ハハカエル

母、日本に向かって出発。なんだか知らない間に、目に力がなくなったなあと思う。方向とか英語表記とかに対する勘も悪くなったし。少なくとも前いっしょに南米に来た2005年、ペルーのクスコで高山病でふらつく私を引っ張って遺跡を歩いていた母ではもうないんだとハッキリわかってしまって、ものすごく切なくなる。まあ考えてみればあれから7年も経つんだなあ。母も年齢的には孫とグアムくらいに行っている方がお似合いの年齢だし、身体も急にガタがきているし、ひとりで南米から30時間近くかけて(もちろんエコノミーで)日本に帰すなんて無茶してるかなあと思ったりする。


それに対してうちの夫は、「自分たちの縄張りを荒らされる」という警戒心ばかりで、「年寄りをいたわる」という精神が根本的に欠けているようにも感じた。「親をうやまう」なんて期待してないよ、「嫁の親=他人」って思ってるのは最初から明白だし(っていうか「妻の親を大事にする」精神を持つ男はそもそも逆に“一人っ子”なんて難アリ物件には手を出さない)、そもそもうちの両親なんて欠陥だらけの人間だから「うやまう」のは難しいのなんてわかってるし。でも、そこまで露骨に愛想のない態度していいのかなあ、それって人間としてどうなんだろう。
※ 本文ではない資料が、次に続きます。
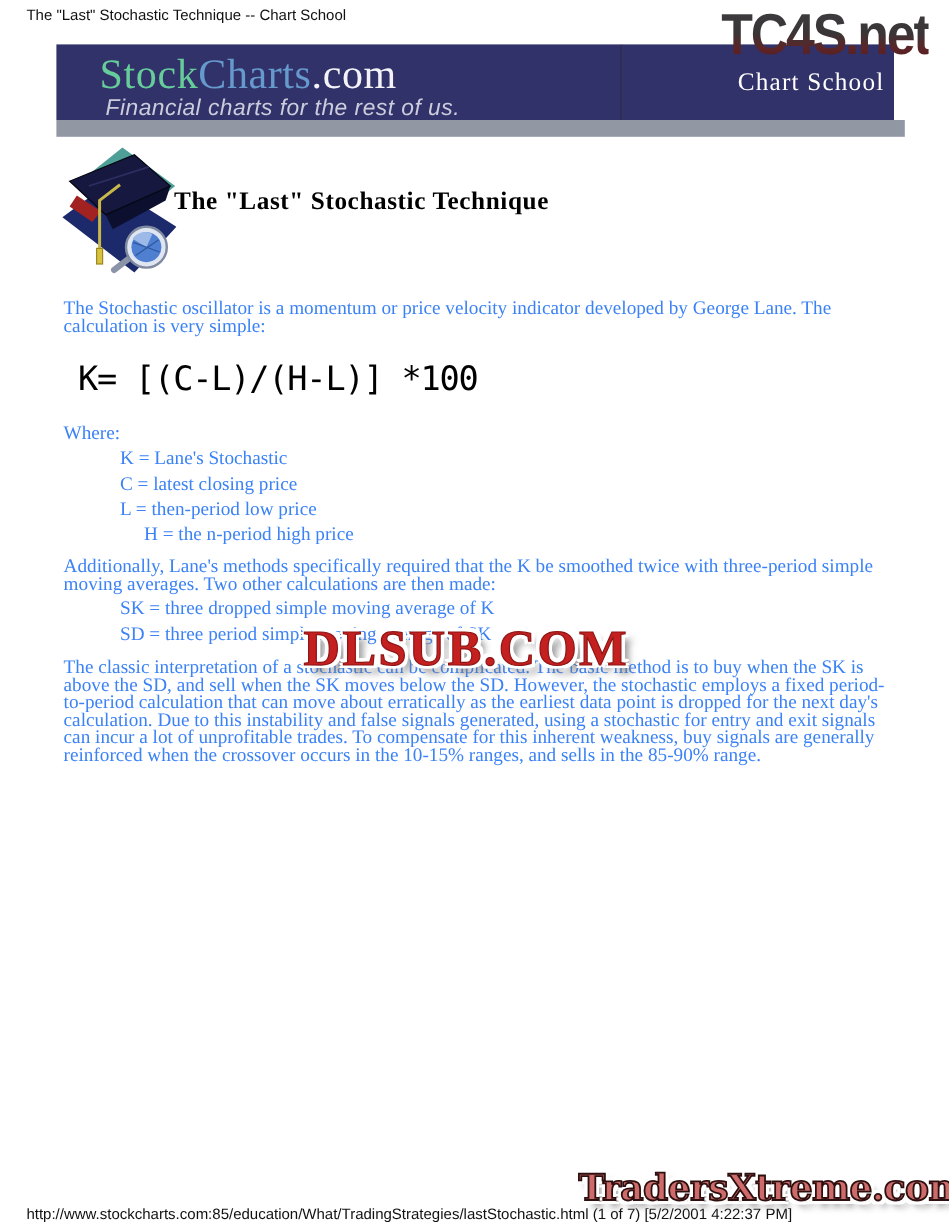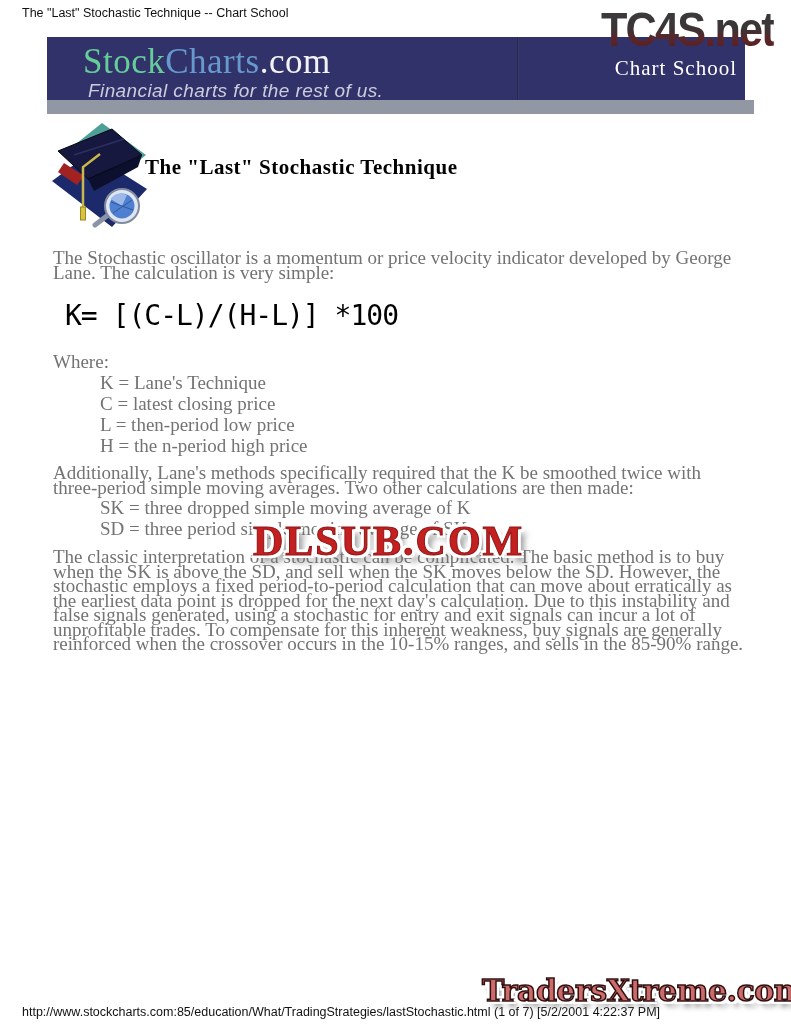--- a/index.html
+++ b/index.html
@@ -95,7 +95,7 @@
     color:#000; white-space:nowrap;
   }
   .bodytext {
-    font-size:19px; line-height:14.5px; color:#737373;
+    font-size:16px; line-height:14.5px; color:#3b82f6;
   }
   .intro          { position:absolute; left:53px; top:251px; width:692px; }
   .formula {

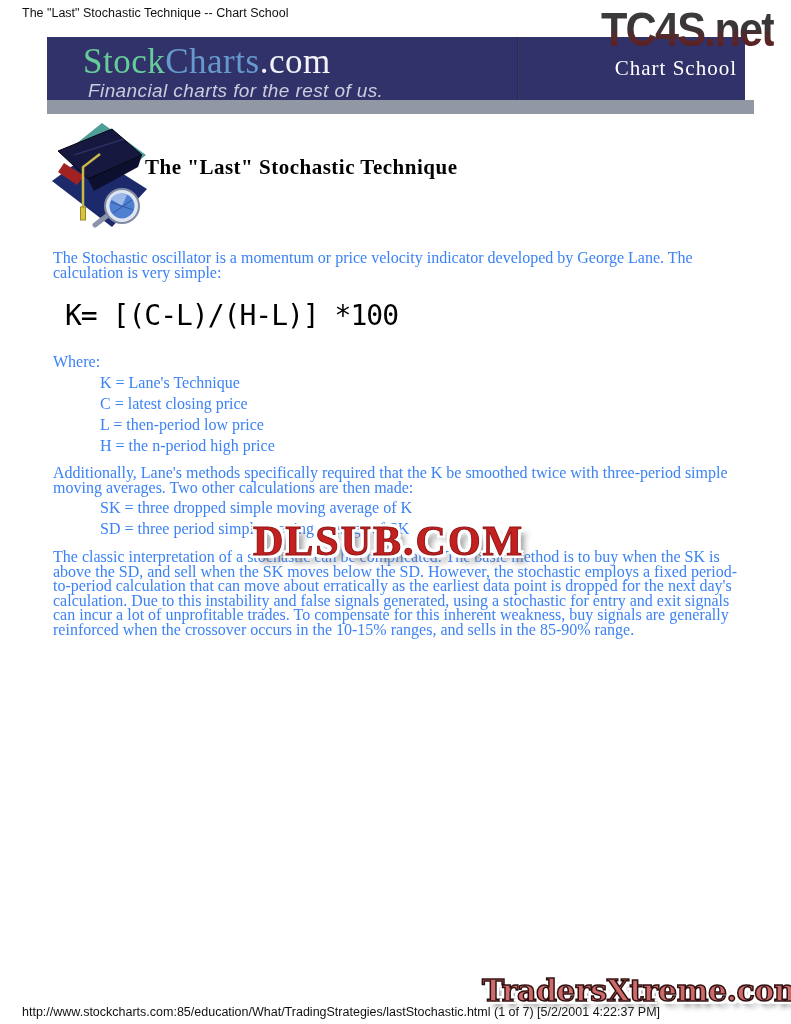--- a/index.html
+++ b/index.html
@@ -180,7 +180,7 @@
 <div class="formula">K= [(C-L)/(H-L)] *100</div>
 
 <div class="where-label bodytext">Where:</div>
-<div class="def-item def-0 bodytext">K = Lane's Technique</div>
+<div class="def-item def-0 bodytext">K = Lane's Stochastic</div>
 <div class="def-item def-1 bodytext">C = latest closing price</div>
 <div class="def-item def-2 bodytext">L = then-period low price</div>
 <div class="def-item def-3 bodytext">H = the n-period high price</div>

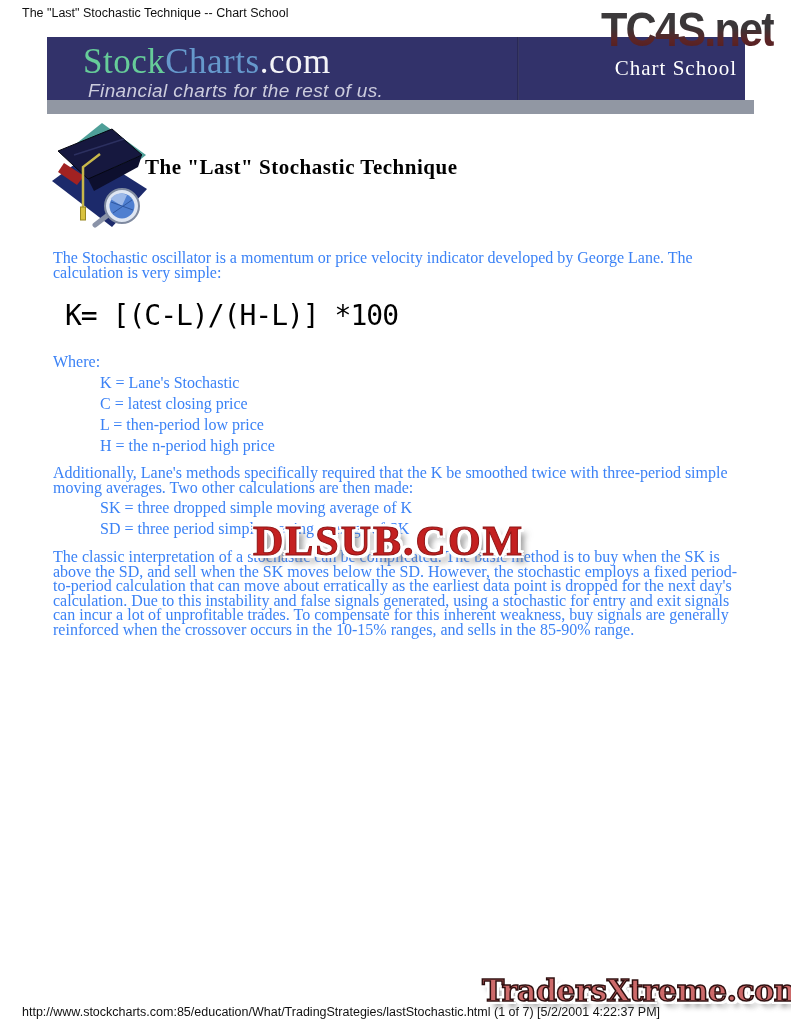--- a/index.html
+++ b/index.html
@@ -105,7 +105,7 @@
   }
   .where-label    { position:absolute; left:53px; top:355px; }
   .def-item       { position:absolute; left:100px; white-space:nowrap; }
-  .def-0 { top:376px; } .def-1 { top:397px; } .def-2 { top:418px; } .def-3 { top:439px; }
+  .def-0 { top:376px; } .def-1 { top:397px; } .def-2 { top:418px; } .def-3 { top:439px;margin-left:20px; }
   .additional     { position:absolute; left:53px; top:466px; width:692px; }
   .calc-item      { position:absolute; left:100px; white-space:nowrap; }
   .calc-0 { top:501px; } .calc-1 { top:522px; }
昨日までは、かろうじてベランダで吸うものの吐く煙はそのまま部屋に持ち込んでくるヘビースモーカーの母に辟易していたはずなのに、いざガランとした母の居室であったところ(まあ、もともとは物置部屋なわけだけど)に入ると淋しくなり、ふと不安になる。何だか、遠いところに来すぎたみたいだ。